Author: Jeff Rollason

Copyright Notice: This article is Copyright AI Factory Ltd. Ideas and code belonging to AI Factory may only be used with the direct written permission of AI Factory Ltd.

In the previous edition in the article Figuring out the Opponent's hand in Spades we detailed the heuristic inference system used in our Spades program that allows each player to gradually model opponent hands. This is used to provide realistic skewed deals for the MCTS (Monte-Carlo Tree Search) that more closely matches the actual game situation than any simple random deal could. This is used very effectively for simple inferences, such as player discards, where the inference is confined to a limited number of cards.

However this heuristic inference on bidding has less obvious viability even though its impact is substantial as it dictates all card probabilities before trick play. The simple re-distribution of probability could fall down, particularly if presented with more than one strong bid, as significant re-shifts in probability might occur. This fragility was exposed in one beta test report that showed an example where this relatively simple approach to bidding inference gave a relatively poor projection. Which triggered this second look at bidding inference.
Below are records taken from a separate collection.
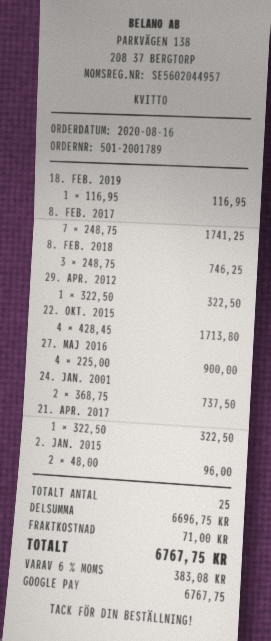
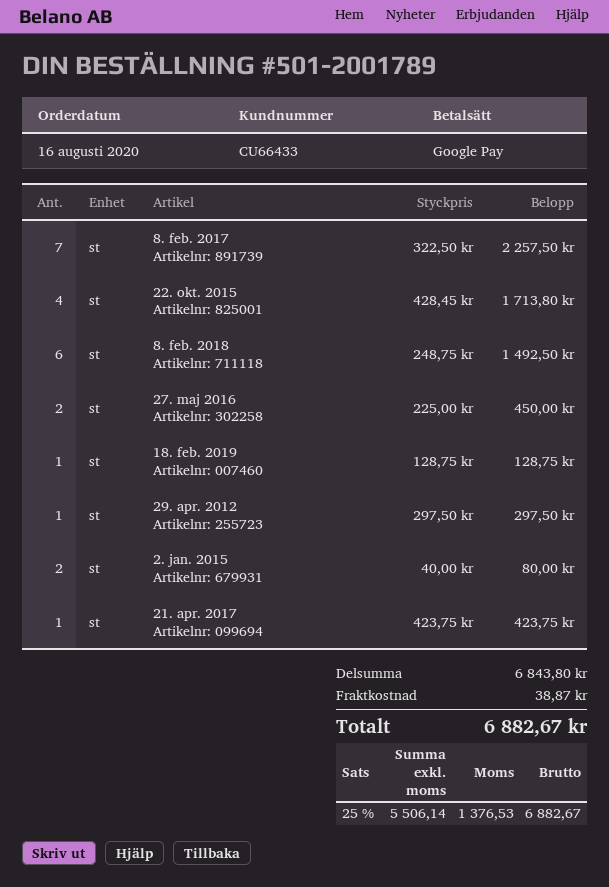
18. FEB. 2019: 1 x 116.95 = 116.95 -> 1 x 128.75 = 128.75
8. FEB. 2017: 7 x 248.75 = 1741.25 -> 7 x 322.50 = 2257.50
8. FEB. 2018: 3 x 248.75 = 746.25 -> 6 x 248.75 = 1492.50
29. APR. 2012: 1 x 322.50 = 322.50 -> 1 x 297.50 = 297.50
27. MAJ 2016: 4 x 225.00 = 900.00 -> 2 x 225.00 = 450.00
24. JAN. 2001: 2 x 368.75 = 737.50 -> none
21. APR. 2017: 1 x 322.50 = 322.50 -> 1 x 423.75 = 423.75
2. JAN. 2015: 2 x 48.00 = 96.00 -> 2 x 40.00 = 80.00
subtotal: 6696.75 -> 6843.80
shipping: 71.00 -> 38.87
tax: 6% = 383.08 -> 25% = 1376.53
total: 6767.75 -> 6882.67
To address the issue we have now created a new inference system, just for bidding, that uses real historical information to determine the probabilities of each player holding each card, linked to the bidding sequence. This provides a much more plausible basis for bidding inference and avoids some of the significant flaws of the old system. It sits alongside the heuristic system for trick play bidding.

In the introduction we indicated that the inference system used can perform badly during bidding. The beta report example that exposed a significant defect also revealed a significant heuristic defect. If we could create a universal table that projected probabilities based on real historical distributions of probability, it would offer a hands-on chance to re-assess the whole idea of the viability of using heuristics for this at all.
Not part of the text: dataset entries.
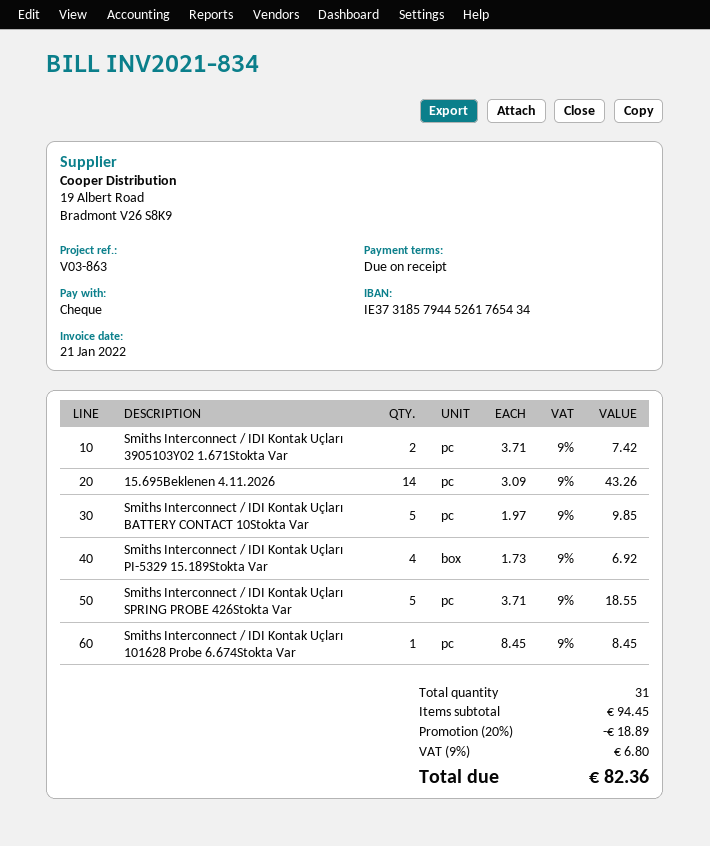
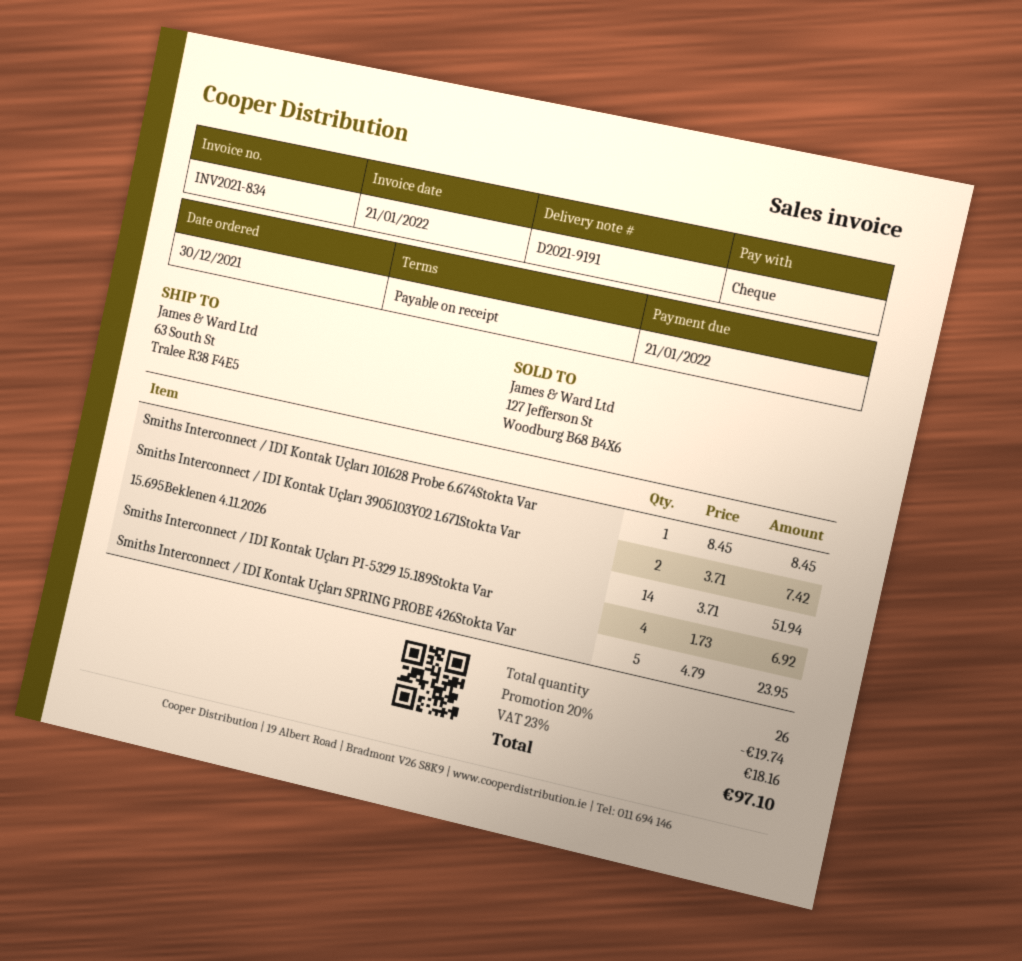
15.695Beklenen 4.11.2026: 14 x 3.09 = 43.26 -> 14 x 3.71 = 51.94
Smiths Interconnect / IDI Kontak Uçları BATTERY CONTACT 10Stokta Var: 5 x 1.97 = 9.85 -> none
Smiths Interconnect / IDI Kontak Uçları SPRING PROBE 426Stokta Var: 5 x 3.71 = 18.55 -> 5 x 4.79 = 23.95
total quantity: 31 -> 26
discount: 20% = 18.89 -> 20% = 19.74
tax: 9% = 6.80 -> 23% = 18.16
total: 82.36 -> 97.10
The purpose here was then to create a bidding inference profile based on actual observed bidding. The following describes how this is constructed and then looks at a real bidding example.

First we need to define what we need. We want to create a profile of card distributions for the possible range of bids. We will use this to project card distribution probabilities for each of the 4 players. However these distributions will not be linked to North, South, East and West bidders, but by 1st, 2nd, 3rd and 4th bidder. All that matters is the bid and the position of that bid in the order, not who made it.

To fulfil this needs an array to record actual bidding samples from real play, as follows:

const TInt KMaxbid =7 ;// largest bid value used for learning #define M (KMaxbid+1) // bid order // 1 2 3 4 hasnt pl cards // has TInt iHas [M][M][M][M] [2] [4][64]; // size 2,097,152

The last index here [64] is mapped for each possible card. This could be
[52] but [64] is a convenient mapping.

The previous index [4] is for each of the 4 players, ordered by 1st, 2nd,
3rd and 4th bidder. Each card has a separate count for each bidder.

The next previous index [2] will be the counts [0] for hands that do not contain
the selected card and counts [1] for hands that do.

The final first 4 indexes are for the bids in order that they appear, or for
example a bid sequence 1,3,4,3 would index iHas[1][3][4][3]. Note that the
size of this index is limited to bids between 0 and 7. Any bid of 8+ is mapped
to a bid of 7 on the grounds that bids of 8+ will be rare and also quite similar
to a bid of 7.

This array is 2097k words or 8 megabytes. This is updated from a testbed console command that runs a loop, dealing a new hand and then playing the 4 bids and then repeating. This takes a long time so the console loop periodically writes the array iHas to a file, using a random number name. This allows the same task to be run for several days on all 40 cores that we have available for Spades testing. When ended the console scoops up all the files to create one combined iHas[] array with a billion bid card counts.

Note from examining the above it is clear that the same type of architecture is not possible for trick play inferences, where the range of possibilities is huge and therefore there is no realistic way of sampling this nor representing any such inference table.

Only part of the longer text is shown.